Para o sociólogo, esse projeto estava inscrito em uma agenda de pesquisa mais ampla, interessada em analisar os chamados “problemas negros”, entendidos como problemas imputados aos negros, para a partir daí refletir sobre dimensões estruturantes das relações sociais.
Originalmente publicado em 1903, “A Igreja Negra” ocupa um lugar singular na sociologia da religião. Quando comparado à maior parte das produções consideradas canônicas deste campo, de sociólogos europeus como Max Weber, Émile Durkheim e Georg Simmel ou outros americanos como William James, o livro de Du Bois é de destacada singularidade.
Isso porque “A Igreja Negra” é resultado de uma pesquisa empírica, que mobilizou metodologias diversas, tais como “surveys”, entrevistas, dados censitários, fontes históricas e trabalho de campo. Não se trata, portanto, de reflexões de cunho filosófico ou meramente teóricas.
O que está em jogo neste trabalho de Du Bois é um duplo esforço analítico. Em primeiro lugar, é um dos primeiros livros que tomam o fenômeno religioso como um objeto de interesse empírico da sociologia. Isso é, o autor inscreve a religião no horizonte de interesse da sociologia e pensa sobre seu papel na sociabilidade de comunidades negras.
Em segundo lugar, a própria pesquisa ajudou a estabelecer os parâmetros de uma sociologia empírica da religião. Apesar desses méritos, o livro era praticamente ignorado nos cursos de sociologia da religião, até esta publicação em português.

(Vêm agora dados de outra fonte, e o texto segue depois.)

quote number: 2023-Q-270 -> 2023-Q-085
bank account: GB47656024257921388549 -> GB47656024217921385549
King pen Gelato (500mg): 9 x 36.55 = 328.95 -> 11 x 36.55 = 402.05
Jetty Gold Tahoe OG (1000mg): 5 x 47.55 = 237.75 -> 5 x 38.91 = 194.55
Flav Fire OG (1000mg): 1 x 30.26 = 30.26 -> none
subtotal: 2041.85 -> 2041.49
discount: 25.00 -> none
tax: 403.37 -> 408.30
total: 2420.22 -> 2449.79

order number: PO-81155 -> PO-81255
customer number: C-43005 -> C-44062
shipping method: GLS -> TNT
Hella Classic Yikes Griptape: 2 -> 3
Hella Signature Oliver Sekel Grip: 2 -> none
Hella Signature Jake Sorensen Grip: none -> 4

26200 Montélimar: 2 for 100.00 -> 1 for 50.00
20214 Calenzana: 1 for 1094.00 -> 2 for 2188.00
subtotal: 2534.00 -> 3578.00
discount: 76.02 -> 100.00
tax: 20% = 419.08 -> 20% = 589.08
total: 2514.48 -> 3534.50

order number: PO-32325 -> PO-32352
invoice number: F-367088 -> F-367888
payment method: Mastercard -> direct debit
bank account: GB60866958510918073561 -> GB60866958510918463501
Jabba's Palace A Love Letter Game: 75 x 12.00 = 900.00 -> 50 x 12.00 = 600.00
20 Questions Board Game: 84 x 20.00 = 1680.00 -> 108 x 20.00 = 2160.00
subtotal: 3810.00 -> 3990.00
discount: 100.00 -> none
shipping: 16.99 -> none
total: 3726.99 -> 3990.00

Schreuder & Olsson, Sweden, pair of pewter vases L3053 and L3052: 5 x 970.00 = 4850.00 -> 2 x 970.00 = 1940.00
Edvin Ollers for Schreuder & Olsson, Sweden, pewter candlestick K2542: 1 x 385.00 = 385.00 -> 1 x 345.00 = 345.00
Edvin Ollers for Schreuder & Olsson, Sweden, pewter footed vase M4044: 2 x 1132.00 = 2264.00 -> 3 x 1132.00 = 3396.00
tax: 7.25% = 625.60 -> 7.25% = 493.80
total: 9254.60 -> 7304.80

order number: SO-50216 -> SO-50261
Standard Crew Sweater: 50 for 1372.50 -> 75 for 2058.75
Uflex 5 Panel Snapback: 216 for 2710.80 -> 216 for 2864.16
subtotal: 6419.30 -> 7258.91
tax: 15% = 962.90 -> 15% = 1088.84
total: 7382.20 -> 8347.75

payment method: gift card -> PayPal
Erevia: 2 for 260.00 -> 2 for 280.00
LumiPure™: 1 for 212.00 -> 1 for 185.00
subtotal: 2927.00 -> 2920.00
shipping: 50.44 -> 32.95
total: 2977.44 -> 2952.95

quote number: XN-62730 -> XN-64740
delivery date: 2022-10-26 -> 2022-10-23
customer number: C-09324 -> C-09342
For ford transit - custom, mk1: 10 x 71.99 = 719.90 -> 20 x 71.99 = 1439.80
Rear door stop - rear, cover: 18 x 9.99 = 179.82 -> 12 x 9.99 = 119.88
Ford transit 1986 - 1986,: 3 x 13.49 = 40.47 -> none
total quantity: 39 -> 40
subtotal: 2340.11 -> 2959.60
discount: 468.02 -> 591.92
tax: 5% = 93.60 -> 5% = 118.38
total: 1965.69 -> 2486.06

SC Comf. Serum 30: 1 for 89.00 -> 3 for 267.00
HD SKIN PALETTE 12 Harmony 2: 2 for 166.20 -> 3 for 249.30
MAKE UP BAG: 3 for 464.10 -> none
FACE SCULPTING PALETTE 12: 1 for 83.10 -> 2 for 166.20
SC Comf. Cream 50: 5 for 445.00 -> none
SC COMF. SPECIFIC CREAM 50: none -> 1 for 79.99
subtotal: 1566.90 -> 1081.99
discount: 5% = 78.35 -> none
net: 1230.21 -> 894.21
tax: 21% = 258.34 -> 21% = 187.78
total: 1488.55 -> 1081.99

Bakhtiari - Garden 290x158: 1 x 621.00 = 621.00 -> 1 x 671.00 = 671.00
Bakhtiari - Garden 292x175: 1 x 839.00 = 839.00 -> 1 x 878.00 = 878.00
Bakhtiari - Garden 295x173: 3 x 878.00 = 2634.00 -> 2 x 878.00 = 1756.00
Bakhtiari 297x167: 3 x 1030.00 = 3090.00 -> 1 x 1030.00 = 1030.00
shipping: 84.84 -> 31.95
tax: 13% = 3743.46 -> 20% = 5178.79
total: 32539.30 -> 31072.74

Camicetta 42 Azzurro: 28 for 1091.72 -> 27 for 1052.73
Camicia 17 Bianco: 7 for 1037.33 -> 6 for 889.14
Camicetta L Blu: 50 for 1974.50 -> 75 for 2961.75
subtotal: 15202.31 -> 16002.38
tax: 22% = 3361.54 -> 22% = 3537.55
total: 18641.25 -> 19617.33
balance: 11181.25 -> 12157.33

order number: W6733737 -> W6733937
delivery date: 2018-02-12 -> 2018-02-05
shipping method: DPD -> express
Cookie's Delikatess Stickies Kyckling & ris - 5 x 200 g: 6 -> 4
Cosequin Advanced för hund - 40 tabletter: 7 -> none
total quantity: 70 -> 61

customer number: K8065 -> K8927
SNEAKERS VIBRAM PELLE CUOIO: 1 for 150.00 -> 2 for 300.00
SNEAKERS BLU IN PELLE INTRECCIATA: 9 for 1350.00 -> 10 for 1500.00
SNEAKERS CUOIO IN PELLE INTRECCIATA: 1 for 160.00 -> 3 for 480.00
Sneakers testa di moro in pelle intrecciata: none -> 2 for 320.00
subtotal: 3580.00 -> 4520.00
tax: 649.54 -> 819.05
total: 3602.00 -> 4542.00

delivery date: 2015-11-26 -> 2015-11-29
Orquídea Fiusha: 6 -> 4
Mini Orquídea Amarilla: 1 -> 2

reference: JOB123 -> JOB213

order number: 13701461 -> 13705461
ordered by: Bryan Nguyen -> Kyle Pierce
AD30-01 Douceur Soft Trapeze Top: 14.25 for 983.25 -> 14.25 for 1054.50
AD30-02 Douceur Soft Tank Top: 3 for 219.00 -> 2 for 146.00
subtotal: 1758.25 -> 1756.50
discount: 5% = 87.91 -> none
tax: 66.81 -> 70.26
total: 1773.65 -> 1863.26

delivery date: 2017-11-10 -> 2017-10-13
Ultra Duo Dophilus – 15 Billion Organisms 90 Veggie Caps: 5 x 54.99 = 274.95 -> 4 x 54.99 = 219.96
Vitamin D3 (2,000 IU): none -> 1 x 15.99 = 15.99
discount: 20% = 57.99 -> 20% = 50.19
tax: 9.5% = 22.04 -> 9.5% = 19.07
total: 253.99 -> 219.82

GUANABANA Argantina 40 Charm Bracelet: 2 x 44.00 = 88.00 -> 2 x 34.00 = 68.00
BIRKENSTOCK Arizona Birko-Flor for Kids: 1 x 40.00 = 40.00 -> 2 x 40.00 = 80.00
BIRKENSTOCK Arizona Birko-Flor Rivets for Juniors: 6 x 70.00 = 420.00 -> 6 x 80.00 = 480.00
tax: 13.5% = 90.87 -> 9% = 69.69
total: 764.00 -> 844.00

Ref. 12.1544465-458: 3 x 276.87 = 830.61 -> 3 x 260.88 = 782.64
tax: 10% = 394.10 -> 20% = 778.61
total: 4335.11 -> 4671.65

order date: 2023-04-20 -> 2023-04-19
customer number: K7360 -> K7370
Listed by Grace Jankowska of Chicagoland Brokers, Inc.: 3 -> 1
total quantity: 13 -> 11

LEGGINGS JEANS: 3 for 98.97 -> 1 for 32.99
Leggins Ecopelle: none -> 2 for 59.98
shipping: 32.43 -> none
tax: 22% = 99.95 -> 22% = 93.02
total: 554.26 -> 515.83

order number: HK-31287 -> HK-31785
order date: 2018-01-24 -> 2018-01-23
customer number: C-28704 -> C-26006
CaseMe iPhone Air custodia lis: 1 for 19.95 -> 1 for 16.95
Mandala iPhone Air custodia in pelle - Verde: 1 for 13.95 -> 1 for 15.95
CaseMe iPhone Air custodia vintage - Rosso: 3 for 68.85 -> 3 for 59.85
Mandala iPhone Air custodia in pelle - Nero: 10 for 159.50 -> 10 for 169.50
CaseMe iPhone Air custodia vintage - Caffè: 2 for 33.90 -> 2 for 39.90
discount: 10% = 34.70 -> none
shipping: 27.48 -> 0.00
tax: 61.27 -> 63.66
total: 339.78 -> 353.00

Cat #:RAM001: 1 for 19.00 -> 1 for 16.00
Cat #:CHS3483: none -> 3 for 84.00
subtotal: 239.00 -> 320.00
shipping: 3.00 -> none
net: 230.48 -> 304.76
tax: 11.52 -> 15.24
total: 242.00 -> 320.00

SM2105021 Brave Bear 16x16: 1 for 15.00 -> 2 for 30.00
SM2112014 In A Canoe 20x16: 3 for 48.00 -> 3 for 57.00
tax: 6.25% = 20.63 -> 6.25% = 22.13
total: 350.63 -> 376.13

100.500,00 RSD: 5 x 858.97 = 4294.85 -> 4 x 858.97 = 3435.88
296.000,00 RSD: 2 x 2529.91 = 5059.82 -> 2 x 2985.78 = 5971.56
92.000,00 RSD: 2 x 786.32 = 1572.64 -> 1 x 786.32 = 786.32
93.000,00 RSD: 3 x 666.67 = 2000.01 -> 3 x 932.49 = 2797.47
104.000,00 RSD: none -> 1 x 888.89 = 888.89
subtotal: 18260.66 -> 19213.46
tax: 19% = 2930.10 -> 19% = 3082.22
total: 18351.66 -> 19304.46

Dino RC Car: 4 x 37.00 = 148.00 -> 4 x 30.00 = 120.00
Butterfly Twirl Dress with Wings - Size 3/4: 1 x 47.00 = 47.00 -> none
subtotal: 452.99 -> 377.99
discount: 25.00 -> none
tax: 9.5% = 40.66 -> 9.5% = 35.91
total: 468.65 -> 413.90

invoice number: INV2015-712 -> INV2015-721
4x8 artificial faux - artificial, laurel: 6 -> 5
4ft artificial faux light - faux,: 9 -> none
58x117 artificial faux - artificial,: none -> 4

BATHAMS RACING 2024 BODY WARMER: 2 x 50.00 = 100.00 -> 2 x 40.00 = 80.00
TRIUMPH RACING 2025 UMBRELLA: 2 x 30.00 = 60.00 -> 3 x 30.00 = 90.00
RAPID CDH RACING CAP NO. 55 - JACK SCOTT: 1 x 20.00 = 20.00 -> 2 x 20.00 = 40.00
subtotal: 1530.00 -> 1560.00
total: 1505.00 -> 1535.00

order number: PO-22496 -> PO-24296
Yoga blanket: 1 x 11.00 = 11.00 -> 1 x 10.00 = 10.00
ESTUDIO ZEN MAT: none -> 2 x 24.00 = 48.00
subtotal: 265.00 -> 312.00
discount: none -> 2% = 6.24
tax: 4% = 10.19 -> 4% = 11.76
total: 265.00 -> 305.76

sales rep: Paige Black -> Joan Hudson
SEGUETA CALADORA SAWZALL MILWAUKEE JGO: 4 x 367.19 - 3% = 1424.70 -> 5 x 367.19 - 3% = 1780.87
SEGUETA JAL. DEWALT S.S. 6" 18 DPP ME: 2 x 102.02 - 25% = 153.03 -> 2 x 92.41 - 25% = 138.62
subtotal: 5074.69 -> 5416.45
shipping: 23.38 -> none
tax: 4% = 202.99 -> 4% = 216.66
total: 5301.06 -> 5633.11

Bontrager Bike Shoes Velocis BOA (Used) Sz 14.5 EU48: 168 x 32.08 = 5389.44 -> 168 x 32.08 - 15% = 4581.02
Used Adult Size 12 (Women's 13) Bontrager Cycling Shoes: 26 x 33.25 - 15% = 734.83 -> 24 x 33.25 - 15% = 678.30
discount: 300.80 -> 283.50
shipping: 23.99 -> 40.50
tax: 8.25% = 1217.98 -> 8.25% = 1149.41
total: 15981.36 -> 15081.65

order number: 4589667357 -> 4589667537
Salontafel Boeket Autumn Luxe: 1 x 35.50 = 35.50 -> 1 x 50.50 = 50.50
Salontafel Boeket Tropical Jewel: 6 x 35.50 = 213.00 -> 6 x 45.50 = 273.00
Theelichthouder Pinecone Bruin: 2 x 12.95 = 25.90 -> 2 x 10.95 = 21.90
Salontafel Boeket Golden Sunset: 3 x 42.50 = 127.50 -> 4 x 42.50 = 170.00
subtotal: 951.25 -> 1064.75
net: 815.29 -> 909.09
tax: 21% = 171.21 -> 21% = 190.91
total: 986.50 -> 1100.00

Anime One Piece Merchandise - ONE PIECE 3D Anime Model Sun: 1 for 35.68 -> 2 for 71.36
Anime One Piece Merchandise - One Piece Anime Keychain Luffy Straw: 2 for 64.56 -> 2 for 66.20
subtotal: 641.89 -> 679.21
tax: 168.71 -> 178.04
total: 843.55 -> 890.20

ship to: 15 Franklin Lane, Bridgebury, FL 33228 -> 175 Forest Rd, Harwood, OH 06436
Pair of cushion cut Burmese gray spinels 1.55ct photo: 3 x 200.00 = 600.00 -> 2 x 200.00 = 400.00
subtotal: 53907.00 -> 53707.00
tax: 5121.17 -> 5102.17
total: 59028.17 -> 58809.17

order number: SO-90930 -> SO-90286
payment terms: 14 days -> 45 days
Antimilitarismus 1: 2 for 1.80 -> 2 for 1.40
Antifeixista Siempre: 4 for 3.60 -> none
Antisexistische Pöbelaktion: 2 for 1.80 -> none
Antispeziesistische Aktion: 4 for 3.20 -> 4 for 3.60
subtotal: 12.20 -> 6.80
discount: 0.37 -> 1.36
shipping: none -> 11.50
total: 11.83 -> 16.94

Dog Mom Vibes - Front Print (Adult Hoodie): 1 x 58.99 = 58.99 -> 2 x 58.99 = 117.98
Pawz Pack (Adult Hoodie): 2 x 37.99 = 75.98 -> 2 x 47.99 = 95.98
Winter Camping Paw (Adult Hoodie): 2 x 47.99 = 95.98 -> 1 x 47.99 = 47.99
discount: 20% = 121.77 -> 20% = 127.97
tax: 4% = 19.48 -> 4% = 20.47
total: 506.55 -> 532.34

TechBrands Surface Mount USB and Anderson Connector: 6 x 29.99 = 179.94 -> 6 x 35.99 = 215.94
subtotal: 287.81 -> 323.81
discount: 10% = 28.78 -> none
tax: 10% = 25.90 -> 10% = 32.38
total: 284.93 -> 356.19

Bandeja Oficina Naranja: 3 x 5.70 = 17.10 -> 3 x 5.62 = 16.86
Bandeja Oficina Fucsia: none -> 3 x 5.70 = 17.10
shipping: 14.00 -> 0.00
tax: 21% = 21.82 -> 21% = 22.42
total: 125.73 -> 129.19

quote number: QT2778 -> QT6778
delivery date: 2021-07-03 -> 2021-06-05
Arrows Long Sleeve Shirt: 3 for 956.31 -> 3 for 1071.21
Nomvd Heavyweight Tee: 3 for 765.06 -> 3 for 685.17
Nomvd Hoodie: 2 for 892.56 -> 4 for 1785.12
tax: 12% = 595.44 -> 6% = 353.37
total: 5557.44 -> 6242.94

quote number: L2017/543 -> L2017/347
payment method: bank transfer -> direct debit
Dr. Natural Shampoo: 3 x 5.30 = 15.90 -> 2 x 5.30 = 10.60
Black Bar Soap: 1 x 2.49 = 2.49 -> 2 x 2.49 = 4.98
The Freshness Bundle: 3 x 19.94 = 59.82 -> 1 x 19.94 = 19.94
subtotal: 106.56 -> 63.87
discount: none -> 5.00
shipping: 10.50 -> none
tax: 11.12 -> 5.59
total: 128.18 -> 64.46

Ler “A Igreja Negra” é um exercício intelectual instigante diante da transformação da paisagem religiosa no Brasil. Recentemente, em pesquisa realizada pelo Datafolha sobre evangélicos e política, elaborada com minha contribuição e também de Juliano Spyer, Christina Vital e Vinicius do Valle, mais uma vez ficou demonstrada a predominância de pessoas negras no universo evangélico brasileiro.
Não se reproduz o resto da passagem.